[[ Records open ]]
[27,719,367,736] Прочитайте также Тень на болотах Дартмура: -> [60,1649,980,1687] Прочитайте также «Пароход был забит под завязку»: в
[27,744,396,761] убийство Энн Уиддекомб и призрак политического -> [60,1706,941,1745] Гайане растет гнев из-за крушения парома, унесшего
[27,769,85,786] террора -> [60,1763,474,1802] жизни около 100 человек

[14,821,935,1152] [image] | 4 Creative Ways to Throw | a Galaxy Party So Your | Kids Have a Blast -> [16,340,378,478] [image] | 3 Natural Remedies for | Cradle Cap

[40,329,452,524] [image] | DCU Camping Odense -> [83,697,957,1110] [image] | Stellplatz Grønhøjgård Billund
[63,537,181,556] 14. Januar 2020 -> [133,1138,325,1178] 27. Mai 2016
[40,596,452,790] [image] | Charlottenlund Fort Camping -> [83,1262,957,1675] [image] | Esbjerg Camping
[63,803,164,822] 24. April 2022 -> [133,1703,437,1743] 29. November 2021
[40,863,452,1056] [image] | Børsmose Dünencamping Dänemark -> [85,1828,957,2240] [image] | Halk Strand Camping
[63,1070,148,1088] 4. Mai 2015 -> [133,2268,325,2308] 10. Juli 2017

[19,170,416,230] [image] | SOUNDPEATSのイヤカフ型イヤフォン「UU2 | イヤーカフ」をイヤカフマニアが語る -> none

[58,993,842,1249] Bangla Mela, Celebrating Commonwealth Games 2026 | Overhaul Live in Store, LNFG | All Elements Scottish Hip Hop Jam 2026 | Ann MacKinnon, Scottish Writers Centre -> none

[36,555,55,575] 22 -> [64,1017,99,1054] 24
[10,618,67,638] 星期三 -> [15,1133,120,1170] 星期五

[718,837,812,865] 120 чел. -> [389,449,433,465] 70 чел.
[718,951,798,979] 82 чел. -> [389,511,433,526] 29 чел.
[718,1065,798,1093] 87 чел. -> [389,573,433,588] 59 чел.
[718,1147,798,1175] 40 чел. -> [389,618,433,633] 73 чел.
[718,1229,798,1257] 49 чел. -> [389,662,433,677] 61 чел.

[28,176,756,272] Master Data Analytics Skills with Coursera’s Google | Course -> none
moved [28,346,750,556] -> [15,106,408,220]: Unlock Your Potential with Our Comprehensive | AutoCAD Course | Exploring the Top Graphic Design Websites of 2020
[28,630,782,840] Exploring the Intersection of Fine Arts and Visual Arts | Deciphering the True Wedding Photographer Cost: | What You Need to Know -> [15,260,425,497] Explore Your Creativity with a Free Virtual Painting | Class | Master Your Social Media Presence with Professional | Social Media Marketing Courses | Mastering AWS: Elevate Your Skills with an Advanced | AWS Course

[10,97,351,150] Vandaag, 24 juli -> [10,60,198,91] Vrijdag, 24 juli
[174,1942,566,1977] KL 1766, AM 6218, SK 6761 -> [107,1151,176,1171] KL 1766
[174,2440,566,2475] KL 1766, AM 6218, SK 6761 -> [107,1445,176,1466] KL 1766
[[ Records closed ]]
• What is required: Pull every line with the word "Exploring" from the data.

• Answer section:
moved [28,346,750,556] -> [15,106,408,220]: Unlock Your Potential with Our Comprehensive | AutoCAD Course | Exploring the Top Graphic Design Websites of 2020
[28,630,782,840] Exploring the Intersection of Fine Arts and Visual Arts | Deciphering the True Wedding Photographer Cost: | What You Need to Know -> [15,260,425,497] Explore Your Creativity with a Free Virtual Painting | Class | Master Your Social Media Presence with Professional | Social Media Marketing Courses | Mastering AWS: Elevate Your Skills with an Advanced | AWS Course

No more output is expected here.